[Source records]

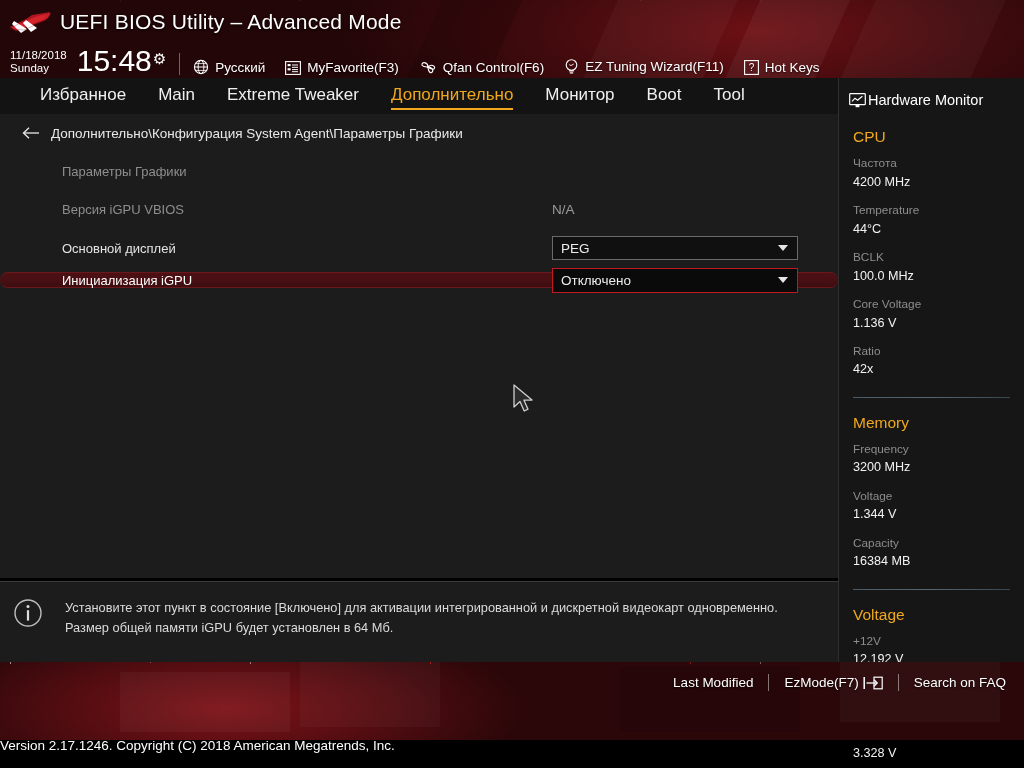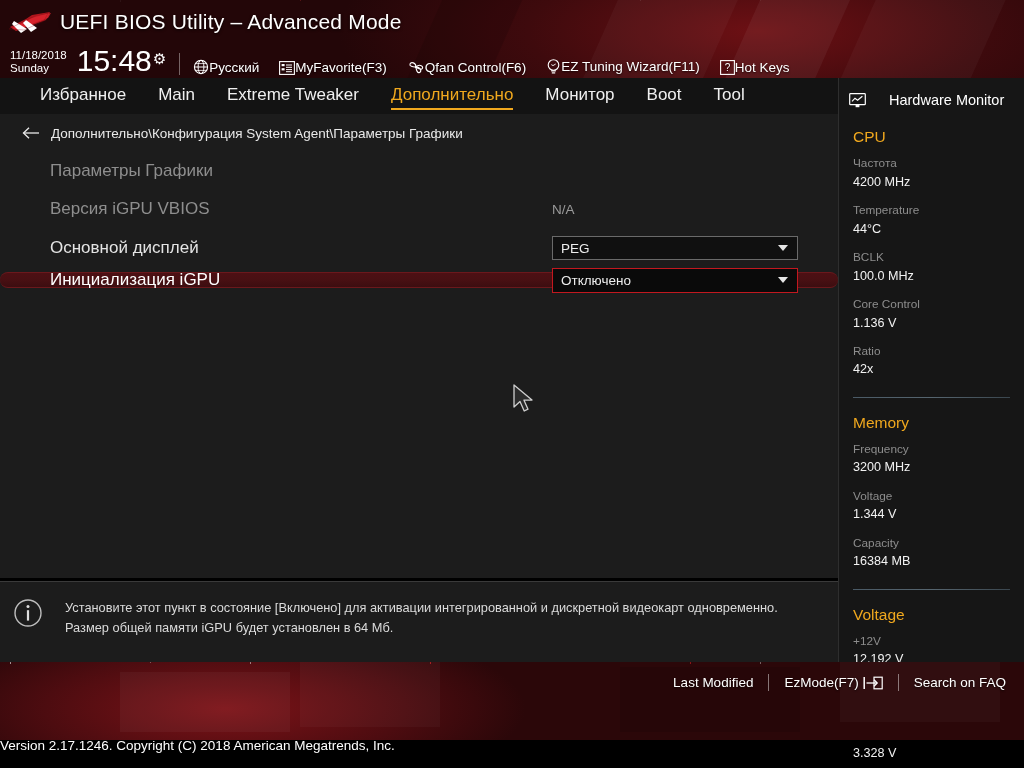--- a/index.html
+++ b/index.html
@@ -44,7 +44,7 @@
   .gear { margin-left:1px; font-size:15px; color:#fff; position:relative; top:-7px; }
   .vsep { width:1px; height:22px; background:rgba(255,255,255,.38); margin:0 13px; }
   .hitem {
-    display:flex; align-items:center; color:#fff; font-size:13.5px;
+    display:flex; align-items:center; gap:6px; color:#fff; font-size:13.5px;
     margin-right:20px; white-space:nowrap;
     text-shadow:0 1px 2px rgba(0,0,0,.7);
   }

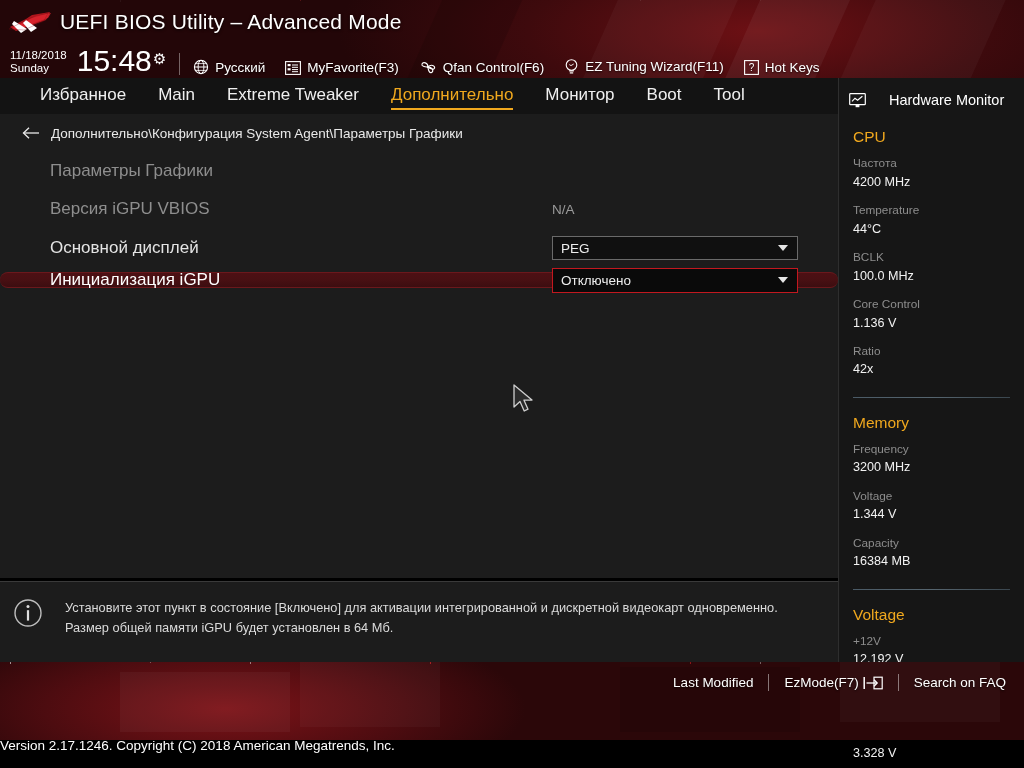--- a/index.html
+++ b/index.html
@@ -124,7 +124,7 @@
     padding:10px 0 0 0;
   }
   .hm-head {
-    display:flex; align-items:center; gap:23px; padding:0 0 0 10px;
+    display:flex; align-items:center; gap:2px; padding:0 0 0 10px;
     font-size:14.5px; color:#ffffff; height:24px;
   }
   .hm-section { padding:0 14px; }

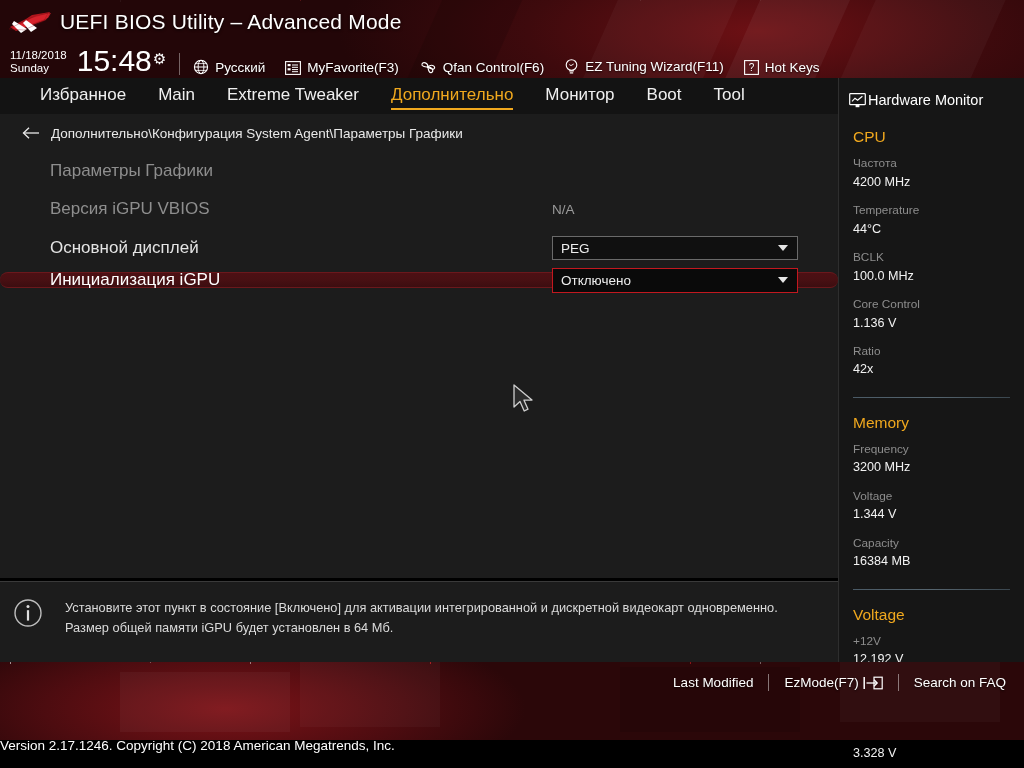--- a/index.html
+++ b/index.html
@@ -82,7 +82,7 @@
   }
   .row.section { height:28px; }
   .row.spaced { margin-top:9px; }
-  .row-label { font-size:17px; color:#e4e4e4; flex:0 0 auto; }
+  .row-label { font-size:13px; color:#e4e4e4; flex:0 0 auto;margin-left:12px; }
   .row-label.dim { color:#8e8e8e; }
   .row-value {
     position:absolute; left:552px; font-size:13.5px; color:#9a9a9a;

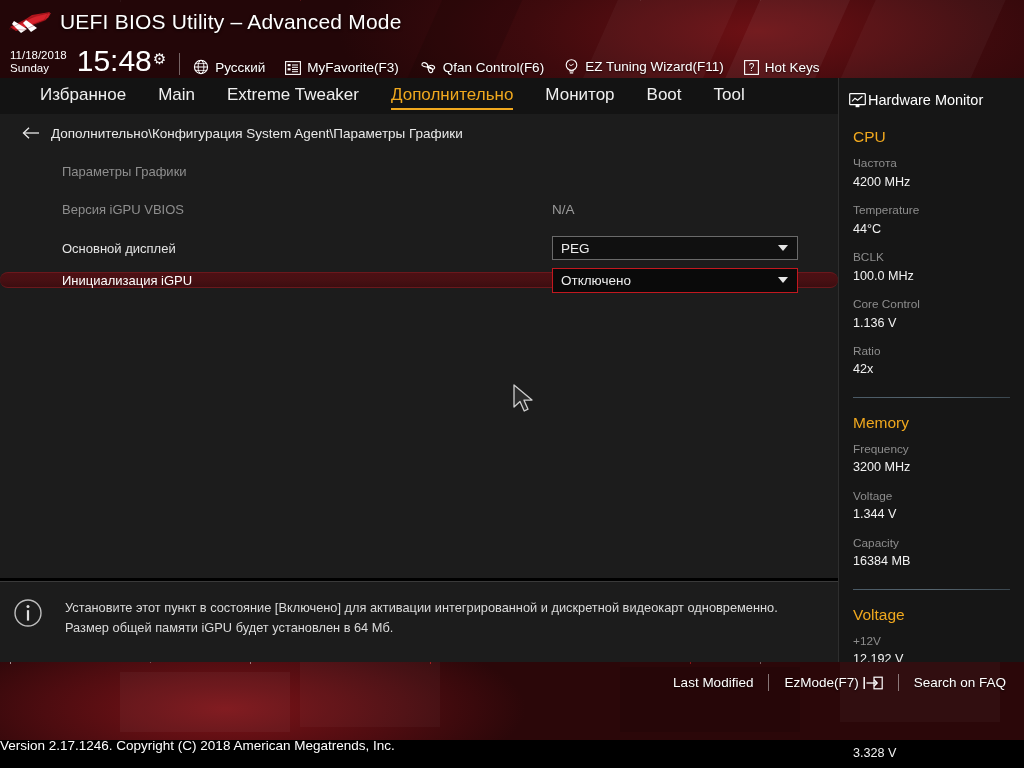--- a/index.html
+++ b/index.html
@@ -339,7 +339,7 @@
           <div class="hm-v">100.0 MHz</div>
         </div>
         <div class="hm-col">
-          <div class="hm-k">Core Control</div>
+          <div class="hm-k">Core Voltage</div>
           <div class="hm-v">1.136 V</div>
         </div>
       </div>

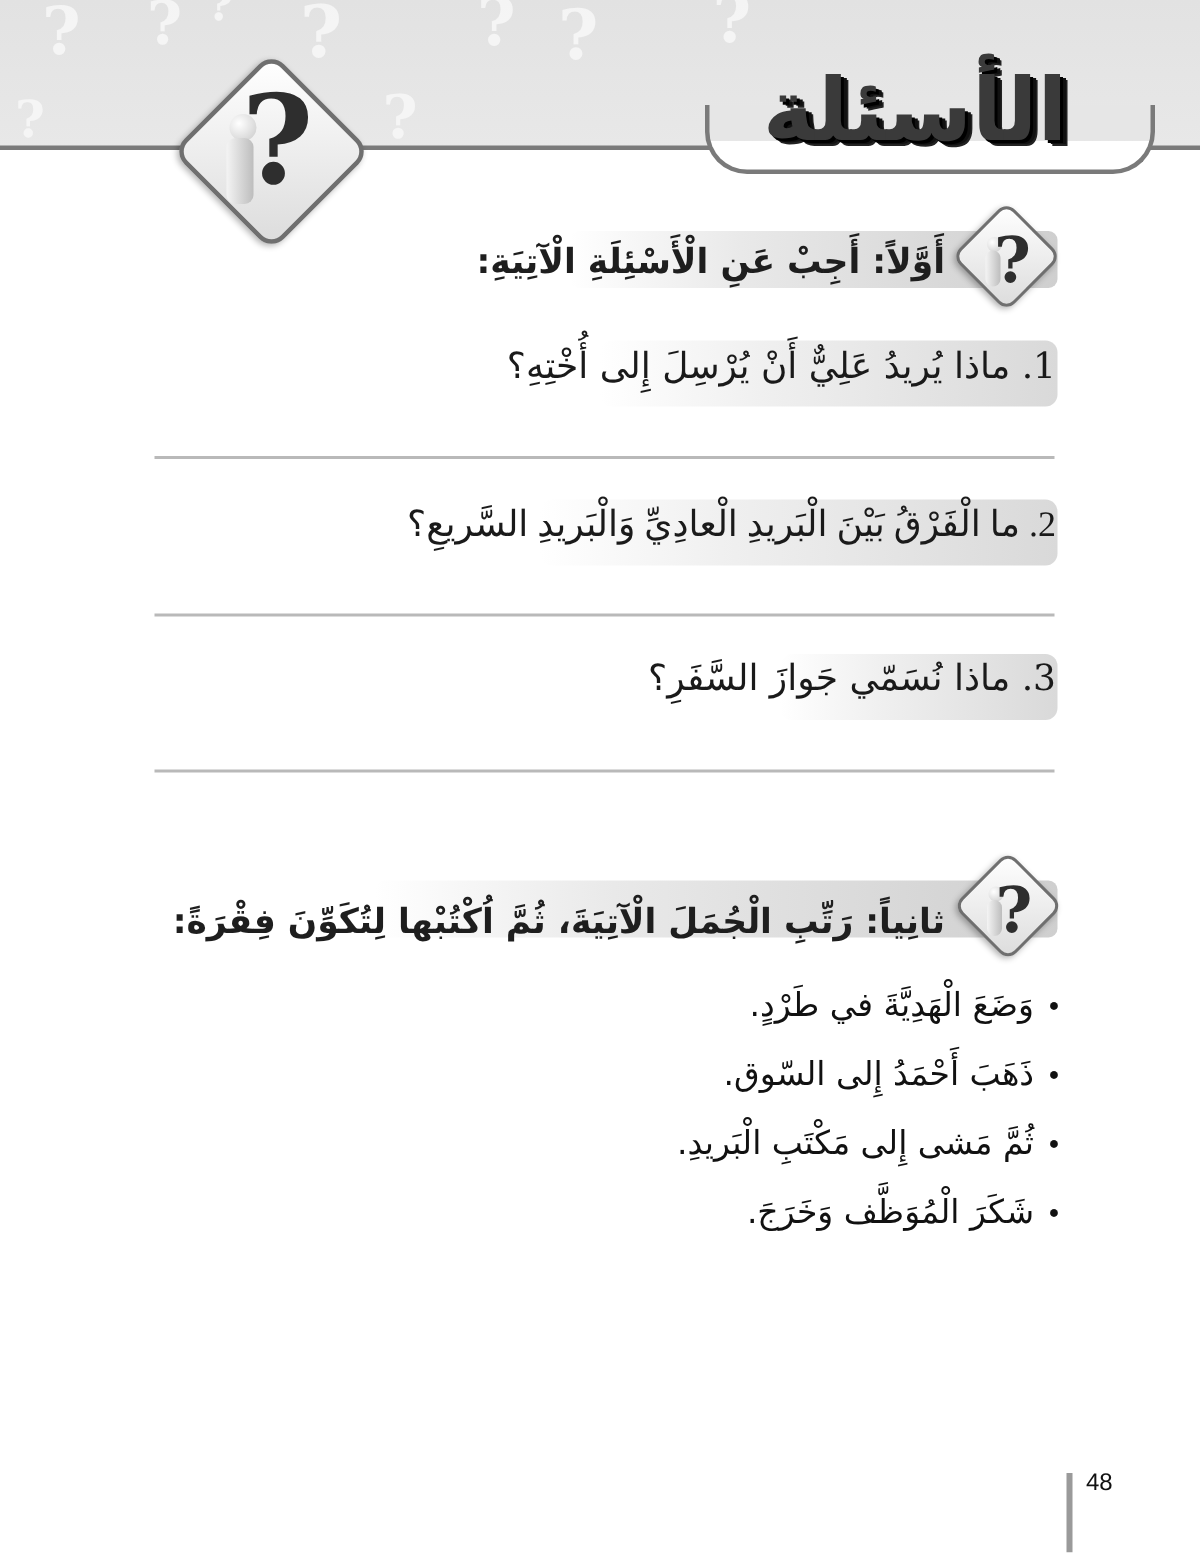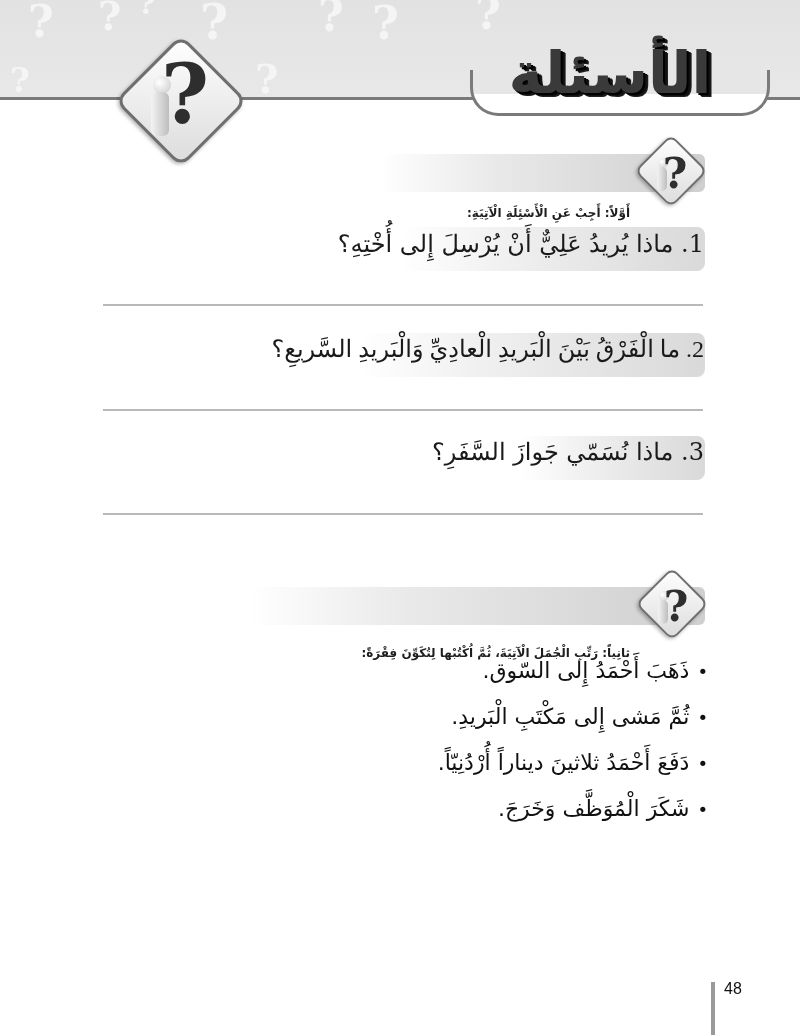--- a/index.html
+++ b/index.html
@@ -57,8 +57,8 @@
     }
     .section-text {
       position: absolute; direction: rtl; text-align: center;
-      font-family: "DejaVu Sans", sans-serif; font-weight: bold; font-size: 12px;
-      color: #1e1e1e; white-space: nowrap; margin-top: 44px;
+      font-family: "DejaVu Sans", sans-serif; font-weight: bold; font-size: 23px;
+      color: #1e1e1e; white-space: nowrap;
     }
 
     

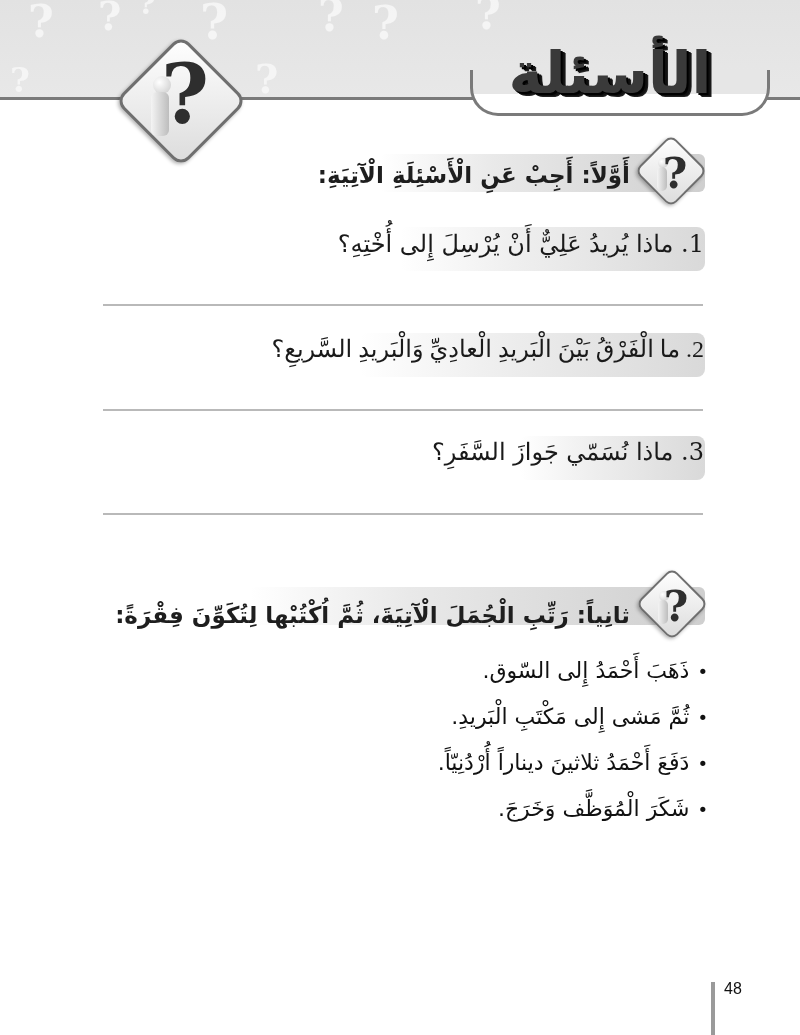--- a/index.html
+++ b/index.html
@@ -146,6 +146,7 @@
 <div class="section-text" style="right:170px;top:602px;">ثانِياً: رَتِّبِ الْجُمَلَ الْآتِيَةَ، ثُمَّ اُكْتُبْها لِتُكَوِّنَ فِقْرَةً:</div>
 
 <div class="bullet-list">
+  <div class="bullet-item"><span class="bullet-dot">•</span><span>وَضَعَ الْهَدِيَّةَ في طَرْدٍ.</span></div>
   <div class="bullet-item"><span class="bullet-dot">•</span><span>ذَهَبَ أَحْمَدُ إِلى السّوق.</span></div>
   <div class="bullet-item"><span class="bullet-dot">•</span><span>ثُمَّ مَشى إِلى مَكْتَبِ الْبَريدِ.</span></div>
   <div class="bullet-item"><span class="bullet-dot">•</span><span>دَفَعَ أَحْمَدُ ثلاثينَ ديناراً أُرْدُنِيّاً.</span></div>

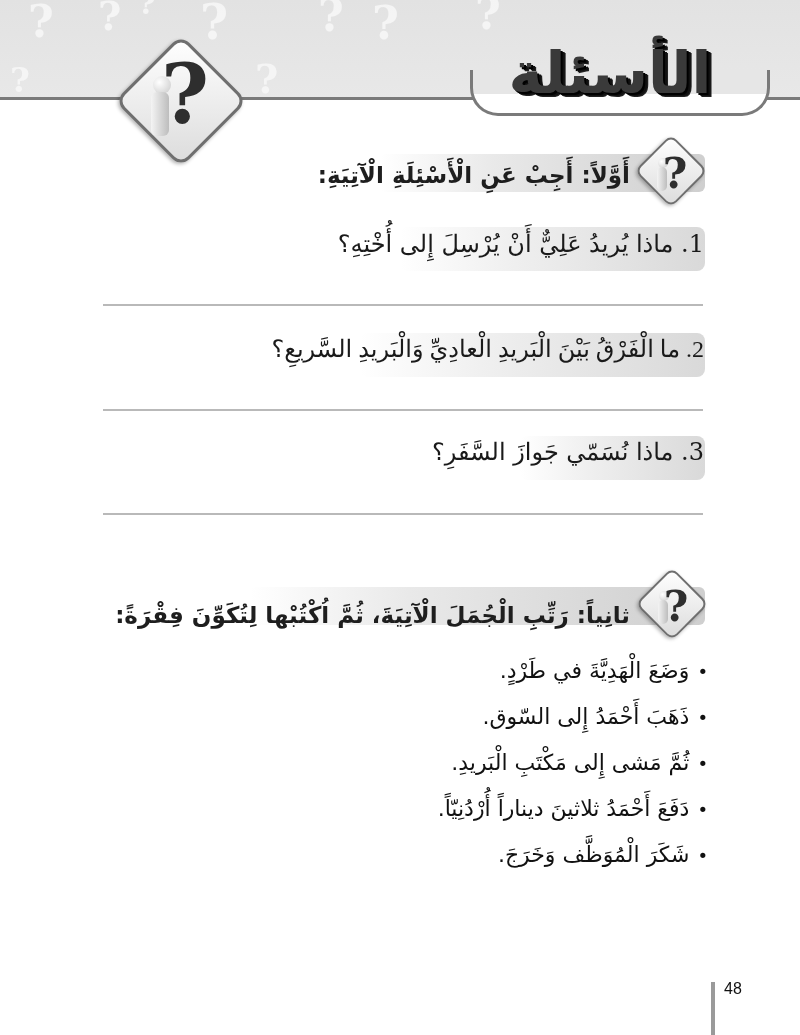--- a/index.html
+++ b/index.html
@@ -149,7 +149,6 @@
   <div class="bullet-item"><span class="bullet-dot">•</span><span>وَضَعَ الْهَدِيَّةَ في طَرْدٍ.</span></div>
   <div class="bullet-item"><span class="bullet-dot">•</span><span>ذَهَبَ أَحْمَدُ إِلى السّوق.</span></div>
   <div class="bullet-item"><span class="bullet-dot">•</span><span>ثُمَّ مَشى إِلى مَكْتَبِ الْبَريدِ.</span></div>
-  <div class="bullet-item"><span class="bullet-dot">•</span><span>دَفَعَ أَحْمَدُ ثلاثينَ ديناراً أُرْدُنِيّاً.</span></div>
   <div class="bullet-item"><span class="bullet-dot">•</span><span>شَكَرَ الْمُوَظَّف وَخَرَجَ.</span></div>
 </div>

Exercise objective: Filter the entries down to the lines that include the string "margin".

Response below:
   .gear { margin-left:1px; font-size:15px; color:#fff; position:relative; top:-7px; }
   .vsep { width:1px; height:22px; background:rgba(255,255,255,.38); margin:0 13px; }
     margin-right:20px; white-space:nowrap;
   .row.spaced { margin-top:9px; }
+  .row-label { font-size:13px; color:#e4e4e4; flex:0 0 auto;margin-left:12px; }
-      color: #1e1e1e; white-space: nowrap; margin-top: 44px;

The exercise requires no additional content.